Certainly the importance of trastuzumab in the treatment of HER2-overexpressing metastatic breast cancer is great. However, the optimal sequence in which to give the agent has yet to be tested—ie, trastuzumab followed by the addition of chemotherapy or the combination upfront.
The Trastuzumab in Dual HER2 ER-positive Metastatic breast cancer (TAnDEM) trial showed for the first time a doubling of progression-free survival and a statistically significant (though clinically less meaningful) improvement in time to progression and overall response rate when trastuzumab was added to anastrozole(Drug information on anastrozole). However, the time to progression in both arms was disappointingly low, suggesting that patients with HER2-positive disease are less likely to benefit from endocrine therapy in general.
Lapatinib is a small-molecule dual tyrosine kinase (epidermal growth factor receptor [EGFR] and HER2) inhibitor recently approved for use in combination with capecitabine for the treatment of patients who have progressive disease on trastuzumab.
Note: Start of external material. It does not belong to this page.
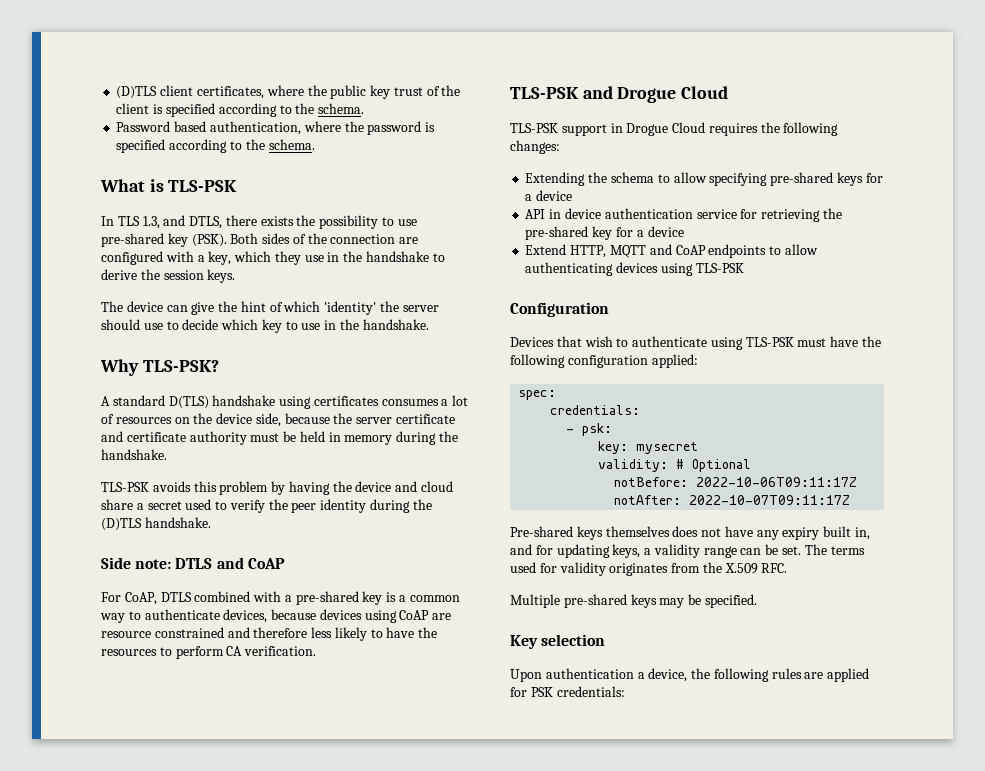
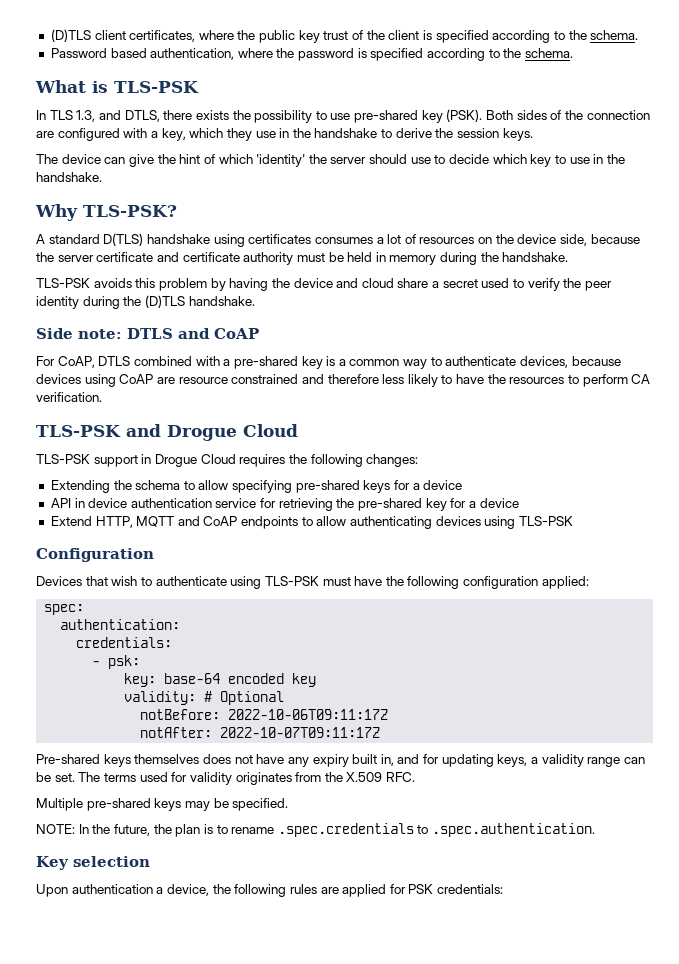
(557, 395) none -> [60,619,181,630] // authentication:
[636,442,699,454] mysecret -> [164,673,317,687] base-64 encoded key
(757, 601) none -> [36,823,596,837] // NOTE: In the future, the plan is to rename .spec.credentials to .spec.authentication.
In a heavily pretreated population, it produced a longer median time to progression than those treated with capecitabine alone. Unlike the monoclonal antibody trastuzumab, the small molecule lapatinib crosses the blood-brain barrier, and a lower incidence of central nervous system progression was observed in an updated report of the lapatinib/capecitabine arm of this trial. This regimen also has central nervous system activity after progression on lapatinib. Moreover, lapatinib is associated with a superior time to tumor progression when combined with paclitaxel vs paclitaxel alone, but offered no benefit in patients with HER2-negative disease.
Pertuzumab and trastuzumab bind to distinct epitopes of the HER2 extracellular domain, and pertuzumab appears to perturb the ability of HER2 to homo- or heterodimerize. The addition of pertuzumab to trastuzumab after disease progression on trastuzumab alone appears active and well tolerated. Trials with pertuzumab monotherapy are ongoing. The immunoconjugate combination of trastuzumab with a highly potent antimicrotubule drug derived from maytansine (T-DM1) is also active in this setting.